Disseram-me um dia que eu deveria falar de coisas reais, de coisas normais e compor os mais belos poemas para saudar a Criação. Pobres ingênuos, ou cegos, ou mentirosos. É exatamente isso que faço, colocar nas entrelinhas o que há tempos se tornou normal e convive lado a lado com toda loucura humana. Normal é a prostituição, o esvaziamento de si mesmo para dar lugar aos instintos mais perversos. Normais são os vícios e tudo aquilo que envolve a aura libertina, desregrada e compartilhada o que leva ao fundo do poço a alma mais perturbada.
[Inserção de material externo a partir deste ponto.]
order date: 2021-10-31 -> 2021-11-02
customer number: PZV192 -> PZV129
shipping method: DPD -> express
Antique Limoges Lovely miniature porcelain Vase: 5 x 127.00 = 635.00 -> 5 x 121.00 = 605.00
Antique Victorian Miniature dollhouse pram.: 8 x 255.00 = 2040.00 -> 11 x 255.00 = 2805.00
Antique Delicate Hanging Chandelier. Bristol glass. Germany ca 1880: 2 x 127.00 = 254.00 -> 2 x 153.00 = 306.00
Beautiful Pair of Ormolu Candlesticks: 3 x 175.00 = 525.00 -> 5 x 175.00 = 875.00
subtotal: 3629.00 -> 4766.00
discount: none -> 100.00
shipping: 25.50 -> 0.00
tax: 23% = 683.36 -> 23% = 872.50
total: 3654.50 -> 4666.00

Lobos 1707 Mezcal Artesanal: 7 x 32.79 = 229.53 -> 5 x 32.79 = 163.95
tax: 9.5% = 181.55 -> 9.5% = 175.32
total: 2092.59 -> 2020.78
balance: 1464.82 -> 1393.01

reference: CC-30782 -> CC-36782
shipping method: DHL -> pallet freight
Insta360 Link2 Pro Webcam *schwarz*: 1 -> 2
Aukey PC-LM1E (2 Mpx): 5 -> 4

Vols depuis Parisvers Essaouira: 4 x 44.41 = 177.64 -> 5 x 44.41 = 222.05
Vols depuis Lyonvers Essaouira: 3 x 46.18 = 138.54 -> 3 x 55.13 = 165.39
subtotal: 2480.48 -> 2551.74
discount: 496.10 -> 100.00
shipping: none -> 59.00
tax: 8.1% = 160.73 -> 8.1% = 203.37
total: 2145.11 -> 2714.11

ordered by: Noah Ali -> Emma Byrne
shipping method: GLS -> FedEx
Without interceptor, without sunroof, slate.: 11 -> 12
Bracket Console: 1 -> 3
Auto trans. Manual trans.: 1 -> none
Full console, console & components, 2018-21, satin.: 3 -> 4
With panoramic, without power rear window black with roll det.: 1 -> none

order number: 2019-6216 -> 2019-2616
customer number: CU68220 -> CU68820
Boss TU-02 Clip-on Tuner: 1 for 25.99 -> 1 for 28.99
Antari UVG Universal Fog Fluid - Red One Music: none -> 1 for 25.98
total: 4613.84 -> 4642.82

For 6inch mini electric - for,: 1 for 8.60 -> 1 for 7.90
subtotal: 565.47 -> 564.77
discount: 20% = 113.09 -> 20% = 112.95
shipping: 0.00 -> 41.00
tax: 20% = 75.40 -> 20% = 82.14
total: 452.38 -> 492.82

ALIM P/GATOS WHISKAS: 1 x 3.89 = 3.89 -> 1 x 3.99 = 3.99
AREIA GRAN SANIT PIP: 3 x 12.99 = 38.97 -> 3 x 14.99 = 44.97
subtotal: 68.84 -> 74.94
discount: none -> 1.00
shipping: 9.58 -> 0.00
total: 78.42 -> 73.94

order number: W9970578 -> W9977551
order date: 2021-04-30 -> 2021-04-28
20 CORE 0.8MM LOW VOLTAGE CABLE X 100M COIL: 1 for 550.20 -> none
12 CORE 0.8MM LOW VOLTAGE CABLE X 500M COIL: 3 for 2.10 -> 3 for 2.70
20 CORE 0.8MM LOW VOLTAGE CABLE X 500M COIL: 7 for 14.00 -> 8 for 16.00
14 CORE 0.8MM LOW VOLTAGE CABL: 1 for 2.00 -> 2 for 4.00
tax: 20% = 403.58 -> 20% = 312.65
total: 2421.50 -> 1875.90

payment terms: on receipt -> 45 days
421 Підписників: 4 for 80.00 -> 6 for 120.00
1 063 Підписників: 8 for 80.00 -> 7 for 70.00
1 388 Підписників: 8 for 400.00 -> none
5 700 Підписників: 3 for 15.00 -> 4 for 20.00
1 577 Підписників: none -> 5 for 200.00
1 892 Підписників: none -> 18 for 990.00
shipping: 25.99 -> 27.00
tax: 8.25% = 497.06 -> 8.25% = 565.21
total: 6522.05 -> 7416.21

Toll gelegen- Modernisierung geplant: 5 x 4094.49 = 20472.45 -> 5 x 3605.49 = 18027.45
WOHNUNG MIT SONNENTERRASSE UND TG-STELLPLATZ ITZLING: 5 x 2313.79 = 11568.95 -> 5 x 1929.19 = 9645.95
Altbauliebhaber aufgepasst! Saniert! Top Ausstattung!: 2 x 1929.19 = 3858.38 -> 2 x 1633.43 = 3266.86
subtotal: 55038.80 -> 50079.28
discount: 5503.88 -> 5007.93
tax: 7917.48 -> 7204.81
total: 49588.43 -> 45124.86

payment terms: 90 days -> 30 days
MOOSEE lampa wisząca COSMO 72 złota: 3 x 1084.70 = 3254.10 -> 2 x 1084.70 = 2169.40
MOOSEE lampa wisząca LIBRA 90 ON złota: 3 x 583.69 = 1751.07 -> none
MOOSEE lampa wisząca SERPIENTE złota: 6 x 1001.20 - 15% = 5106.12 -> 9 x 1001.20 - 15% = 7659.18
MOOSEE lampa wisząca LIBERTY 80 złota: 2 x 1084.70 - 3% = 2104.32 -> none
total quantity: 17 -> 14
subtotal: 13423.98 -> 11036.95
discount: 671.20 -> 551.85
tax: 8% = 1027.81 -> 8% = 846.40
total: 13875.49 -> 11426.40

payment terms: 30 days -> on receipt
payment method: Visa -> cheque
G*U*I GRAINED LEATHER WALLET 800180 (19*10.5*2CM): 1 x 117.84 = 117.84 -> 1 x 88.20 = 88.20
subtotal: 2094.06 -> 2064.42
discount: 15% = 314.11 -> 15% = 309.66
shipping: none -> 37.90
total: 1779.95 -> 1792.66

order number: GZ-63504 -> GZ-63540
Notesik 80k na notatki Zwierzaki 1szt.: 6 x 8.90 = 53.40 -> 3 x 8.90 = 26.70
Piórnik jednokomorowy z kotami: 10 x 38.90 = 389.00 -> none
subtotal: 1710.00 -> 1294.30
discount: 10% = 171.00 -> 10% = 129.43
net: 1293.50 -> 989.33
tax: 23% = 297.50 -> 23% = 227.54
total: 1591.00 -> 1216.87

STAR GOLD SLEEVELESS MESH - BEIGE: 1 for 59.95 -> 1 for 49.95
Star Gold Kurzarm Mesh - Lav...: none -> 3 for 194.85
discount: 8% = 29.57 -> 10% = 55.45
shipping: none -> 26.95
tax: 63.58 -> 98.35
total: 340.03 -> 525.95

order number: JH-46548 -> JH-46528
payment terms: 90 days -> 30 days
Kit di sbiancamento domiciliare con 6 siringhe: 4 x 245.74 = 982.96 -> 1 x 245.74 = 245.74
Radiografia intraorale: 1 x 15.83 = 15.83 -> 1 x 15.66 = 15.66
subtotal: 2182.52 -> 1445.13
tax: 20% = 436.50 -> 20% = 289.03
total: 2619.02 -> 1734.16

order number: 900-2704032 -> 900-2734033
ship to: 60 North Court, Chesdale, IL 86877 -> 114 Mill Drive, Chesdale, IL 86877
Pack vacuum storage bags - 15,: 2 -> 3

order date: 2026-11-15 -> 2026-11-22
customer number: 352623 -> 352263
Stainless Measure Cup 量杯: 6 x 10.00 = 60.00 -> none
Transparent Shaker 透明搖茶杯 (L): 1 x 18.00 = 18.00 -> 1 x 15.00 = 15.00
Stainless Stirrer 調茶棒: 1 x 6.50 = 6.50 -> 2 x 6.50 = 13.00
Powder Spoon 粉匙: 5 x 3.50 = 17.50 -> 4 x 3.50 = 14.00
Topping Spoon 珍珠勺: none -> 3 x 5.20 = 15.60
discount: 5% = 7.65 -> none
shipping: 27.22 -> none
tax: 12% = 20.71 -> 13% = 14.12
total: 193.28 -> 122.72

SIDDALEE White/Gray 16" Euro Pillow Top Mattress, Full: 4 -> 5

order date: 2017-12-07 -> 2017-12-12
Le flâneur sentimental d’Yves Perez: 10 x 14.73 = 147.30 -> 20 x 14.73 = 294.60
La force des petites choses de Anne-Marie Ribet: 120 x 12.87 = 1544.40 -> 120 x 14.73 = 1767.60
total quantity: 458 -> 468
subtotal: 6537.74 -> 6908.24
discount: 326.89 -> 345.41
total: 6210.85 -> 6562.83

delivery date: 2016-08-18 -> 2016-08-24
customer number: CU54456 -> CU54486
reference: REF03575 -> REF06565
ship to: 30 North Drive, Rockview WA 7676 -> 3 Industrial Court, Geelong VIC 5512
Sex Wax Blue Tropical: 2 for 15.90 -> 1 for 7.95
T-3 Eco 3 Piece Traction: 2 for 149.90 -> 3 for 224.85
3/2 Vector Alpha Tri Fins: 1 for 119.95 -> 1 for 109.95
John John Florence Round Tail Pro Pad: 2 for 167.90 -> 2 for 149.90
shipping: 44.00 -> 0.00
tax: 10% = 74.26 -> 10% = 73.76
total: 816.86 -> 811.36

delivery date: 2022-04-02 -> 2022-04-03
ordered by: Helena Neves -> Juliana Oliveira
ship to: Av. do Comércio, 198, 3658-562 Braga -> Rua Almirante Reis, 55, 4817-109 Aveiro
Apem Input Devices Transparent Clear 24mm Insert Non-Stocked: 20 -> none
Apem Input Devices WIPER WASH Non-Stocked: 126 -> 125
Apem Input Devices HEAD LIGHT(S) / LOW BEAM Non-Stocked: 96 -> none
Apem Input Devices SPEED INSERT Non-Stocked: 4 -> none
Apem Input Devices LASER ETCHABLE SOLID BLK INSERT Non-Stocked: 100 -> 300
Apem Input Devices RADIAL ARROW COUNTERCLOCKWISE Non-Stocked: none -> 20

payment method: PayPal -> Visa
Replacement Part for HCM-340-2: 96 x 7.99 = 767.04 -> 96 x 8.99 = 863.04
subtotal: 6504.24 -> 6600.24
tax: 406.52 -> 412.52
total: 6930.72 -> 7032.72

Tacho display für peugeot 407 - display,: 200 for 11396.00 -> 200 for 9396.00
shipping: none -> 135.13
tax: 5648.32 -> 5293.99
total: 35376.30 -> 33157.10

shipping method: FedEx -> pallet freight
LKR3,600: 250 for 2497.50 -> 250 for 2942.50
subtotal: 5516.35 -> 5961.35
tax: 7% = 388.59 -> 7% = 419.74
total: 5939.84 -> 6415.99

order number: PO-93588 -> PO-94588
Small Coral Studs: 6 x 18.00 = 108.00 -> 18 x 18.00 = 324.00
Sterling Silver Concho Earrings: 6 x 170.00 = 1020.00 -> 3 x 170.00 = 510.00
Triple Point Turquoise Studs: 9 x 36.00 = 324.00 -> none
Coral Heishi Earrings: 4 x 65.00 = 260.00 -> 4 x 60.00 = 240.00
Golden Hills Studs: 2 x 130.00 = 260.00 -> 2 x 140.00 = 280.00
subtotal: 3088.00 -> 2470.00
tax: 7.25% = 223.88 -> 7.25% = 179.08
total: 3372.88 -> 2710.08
O normal de hoje é a transgressão moral, queimar as tábuas e tudo que foi nos deixado através da dor e sangue. O normal de hoje são os vínculos materiais, as bolhas e tudo que pode se acumular visualmente para que possa ser mensurado, cobiçado e amado. É normal ver as posições trocadas entre homens e mulheres e não poder dizer que não é natural sem ser censurado e taxado como um canalha preconceituoso. Tudo bem, direi que é normal, mas meu pensamento continuará na canalhice pois não posso abortar preceitos que aprendi com tantas gerações. Normal é ser normal, descarado, doutrinado e condutor de uma ordem que tão pouco desconhecem.

Enquanto isto, coisas anormais se tornam ainda mais escassas. O verdadeiro amor sem interesses, sem vilipêndios semânticos, o puro e simples de estar por estar. Longe se esvai o respeito ao próximo, os contratos voluntários o caminhar sem medo. E tudo fica distante e complicado demais para entendermos, pois o que era normal está morrendo e voltando para algum lugar para quem sabe, um dia voltar com mais força.